▶ Materials provided
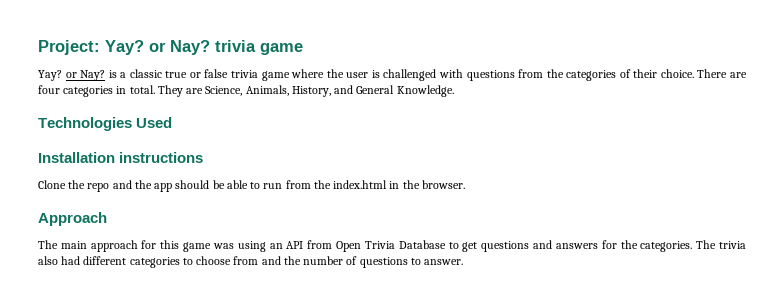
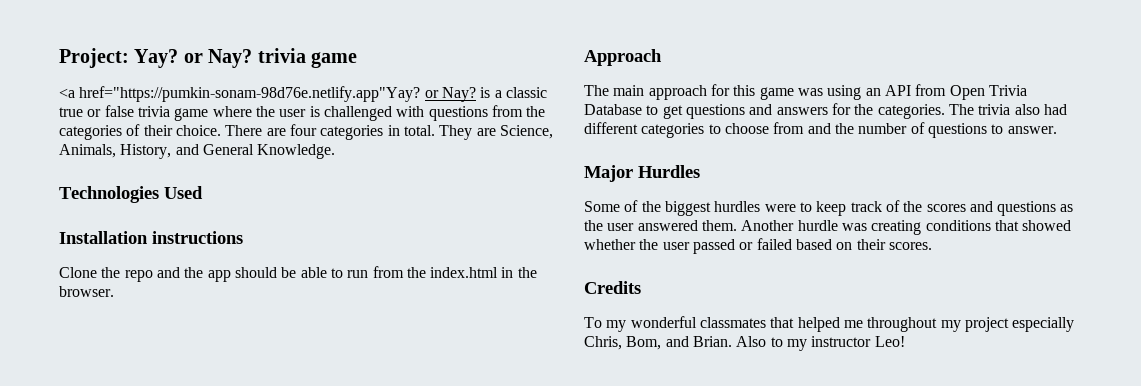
- Yay? or Nay? is a classic true or false trivia game where the user is challenged with questions from the categories of their choice.
+ <a href="https://pumkin-sonam-98d76e.netlify.app"Yay? or Nay? is a classic true or false trivia game where the user is challenged with questions from the categories of their choice.
+ Major Hurdles
+ Some of the biggest hurdles were to keep track of the scores and questions as the user answered them. Another hurdle was creating conditions that showed whether the user passed or failed based on their scores.
+ Credits
+ To my wonderful classmates that helped me throughout my project especially Chris, Bom, and Brian. Also to my instructor Leo!

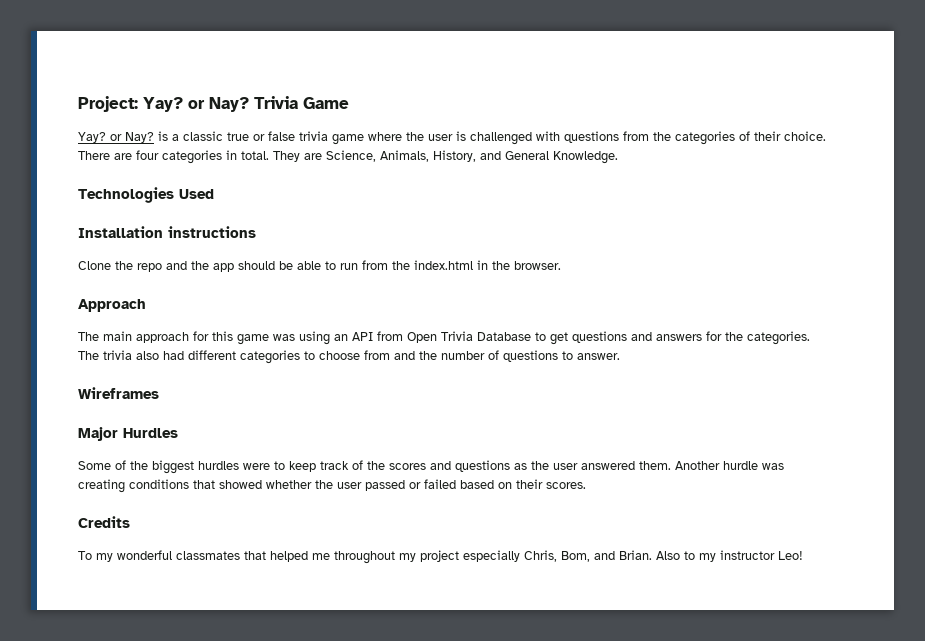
- Project: Yay? or Nay? trivia game
- <a href="https://pumkin-sonam-98d76e.netlify.app"Yay? or Nay? is a classic true or false trivia game where the user is challenged with questions from the categories of their choice.
+ Project: Yay? or Nay? Trivia Game
+ Yay? or Nay? is a classic true or false trivia game where the user is challenged with questions from the categories of their choice.
+ Wireframes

▶ What to do
Each line of the data above needs to be retyped as it is, without any picture.

▶ Exercise output
- Yay? or Nay? is a classic true or false trivia game where the user is challenged with questions from the categories of their choice.
+ <a href="https://pumkin-sonam-98d76e.netlify.app"Yay? or Nay? is a classic true or false trivia game where the user is challenged with questions from the categories of their choice.
+ Major Hurdles
+ Some of the biggest hurdles were to keep track of the scores and questions as the user answered them. Another hurdle was creating conditions that showed whether the user passed or failed based on their scores.
+ Credits
+ To my wonderful classmates that helped me throughout my project especially Chris, Bom, and Brian. Also to my instructor Leo!

- Project: Yay? or Nay? trivia game
- <a href="https://pumkin-sonam-98d76e.netlify.app"Yay? or Nay? is a classic true or false trivia game where the user is challenged with questions from the categories of their choice.
+ Project: Yay? or Nay? Trivia Game
+ Yay? or Nay? is a classic true or false trivia game where the user is challenged with questions from the categories of their choice.
+ Wireframes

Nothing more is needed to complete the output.